**Exercise prompt**. Exactly as they stand, give the records below again, with no images.

**Available data**.
*** Begin section ***
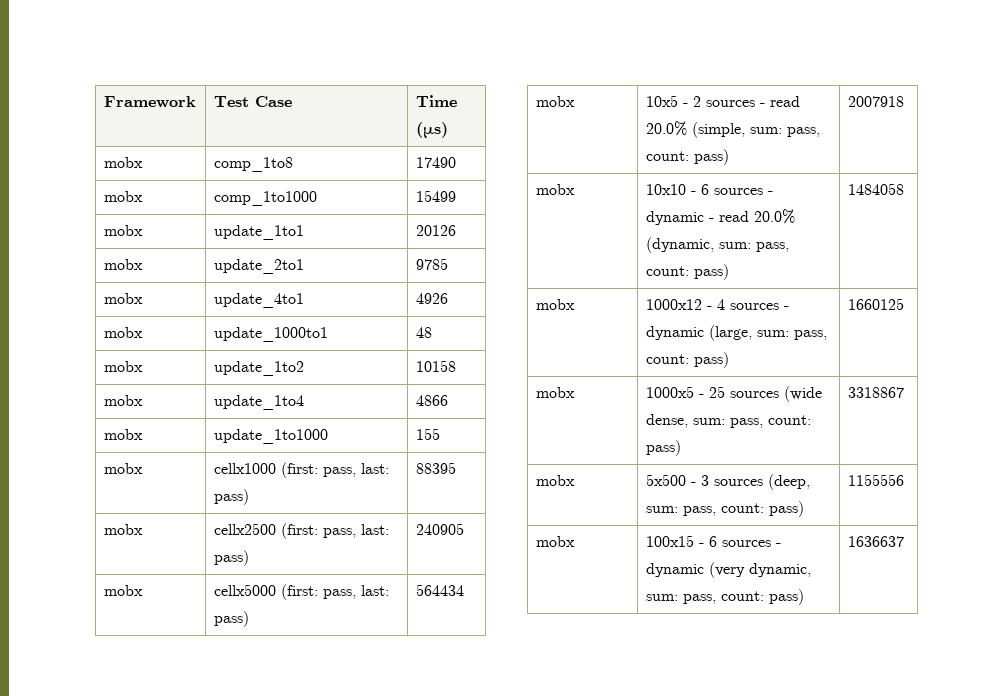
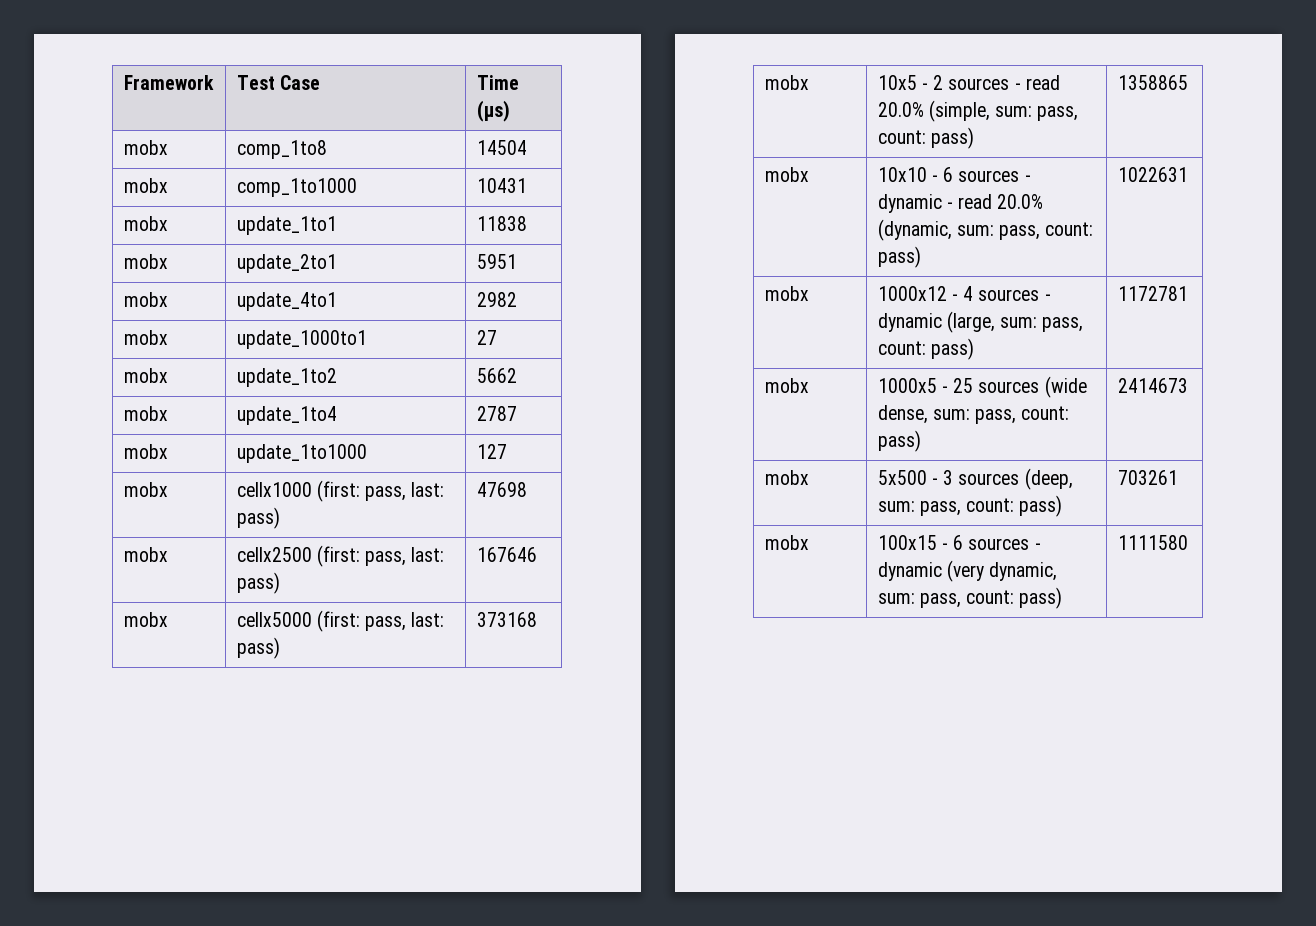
- mobx | comp_1to8 | 17490
+ mobx | comp_1to8 | 14504
- mobx | comp_1to1000 | 15499
+ mobx | comp_1to1000 | 10431
- mobx | update_1to1 | 20126
+ mobx | update_1to1 | 11838
- mobx | update_2to1 | 9785
+ mobx | update_2to1 | 5951
- mobx | update_4to1 | 4926
+ mobx | update_4to1 | 2982
- mobx | update_1000to1 | 48
+ mobx | update_1000to1 | 27
- mobx | update_1to2 | 10158
+ mobx | update_1to2 | 5662
- mobx | update_1to4 | 4866
+ mobx | update_1to4 | 2787
- mobx | update_1to1000 | 155
+ mobx | update_1to1000 | 127
- mobx | cellx1000 (first: pass, last: pass) | 88395
+ mobx | cellx1000 (first: pass, last: pass) | 47698
- mobx | cellx2500 (first: pass, last: pass) | 240905
+ mobx | cellx2500 (first: pass, last: pass) | 167646
- mobx | cellx5000 (first: pass, last: pass) | 564434
+ mobx | cellx5000 (first: pass, last: pass) | 373168
- mobx | 10x5 - 2 sources - read 20.0% (simple, sum: pass, count: pass) | 2007918
+ mobx | 10x5 - 2 sources - read 20.0% (simple, sum: pass, count: pass) | 1358865
- mobx | 10x10 - 6 sources - dynamic - read 20.0% (dynamic, sum: pass, count: pass) | 1484058
+ mobx | 10x10 - 6 sources - dynamic - read 20.0% (dynamic, sum: pass, count: pass) | 1022631
- mobx | 1000x12 - 4 sources - dynamic (large, sum: pass, count: pass) | 1660125
+ mobx | 1000x12 - 4 sources - dynamic (large, sum: pass, count: pass) | 1172781
- mobx | 1000x5 - 25 sources (wide dense, sum: pass, count: pass) | 3318867
+ mobx | 1000x5 - 25 sources (wide dense, sum: pass, count: pass) | 2414673
- mobx | 5x500 - 3 sources (deep, sum: pass, count: pass) | 1155556
+ mobx | 5x500 - 3 sources (deep, sum: pass, count: pass) | 703261
- mobx | 100x15 - 6 sources - dynamic (very dynamic, sum: pass, count: pass) | 1636637
+ mobx | 100x15 - 6 sources - dynamic (very dynamic, sum: pass, count: pass) | 1111580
*** End section ***
**Expected output**.
- mobx | comp_1to8 | 17490
+ mobx | comp_1to8 | 14504
- mobx | comp_1to1000 | 15499
+ mobx | comp_1to1000 | 10431
- mobx | update_1to1 | 20126
+ mobx | update_1to1 | 11838
- mobx | update_2to1 | 9785
+ mobx | update_2to1 | 5951
- mobx | update_4to1 | 4926
+ mobx | update_4to1 | 2982
- mobx | update_1000to1 | 48
+ mobx | update_1000to1 | 27
- mobx | update_1to2 | 10158
+ mobx | update_1to2 | 5662
- mobx | update_1to4 | 4866
+ mobx | update_1to4 | 2787
- mobx | update_1to1000 | 155
+ mobx | update_1to1000 | 127
- mobx | cellx1000 (first: pass, last: pass) | 88395
+ mobx | cellx1000 (first: pass, last: pass) | 47698
- mobx | cellx2500 (first: pass, last: pass) | 240905
+ mobx | cellx2500 (first: pass, last: pass) | 167646
- mobx | cellx5000 (first: pass, last: pass) | 564434
+ mobx | cellx5000 (first: pass, last: pass) | 373168
- mobx | 10x5 - 2 sources - read 20.0% (simple, sum: pass, count: pass) | 2007918
+ mobx | 10x5 - 2 sources - read 20.0% (simple, sum: pass, count: pass) | 1358865
- mobx | 10x10 - 6 sources - dynamic - read 20.0% (dynamic, sum: pass, count: pass) | 1484058
+ mobx | 10x10 - 6 sources - dynamic - read 20.0% (dynamic, sum: pass, count: pass) | 1022631
- mobx | 1000x12 - 4 sources - dynamic (large, sum: pass, count: pass) | 1660125
+ mobx | 1000x12 - 4 sources - dynamic (large, sum: pass, count: pass) | 1172781
- mobx | 1000x5 - 25 sources (wide dense, sum: pass, count: pass) | 3318867
+ mobx | 1000x5 - 25 sources (wide dense, sum: pass, count: pass) | 2414673
- mobx | 5x500 - 3 sources (deep, sum: pass, count: pass) | 1155556
+ mobx | 5x500 - 3 sources (deep, sum: pass, count: pass) | 703261
- mobx | 100x15 - 6 sources - dynamic (very dynamic, sum: pass, count: pass) | 1636637
+ mobx | 100x15 - 6 sources - dynamic (very dynamic, sum: pass, count: pass) | 1111580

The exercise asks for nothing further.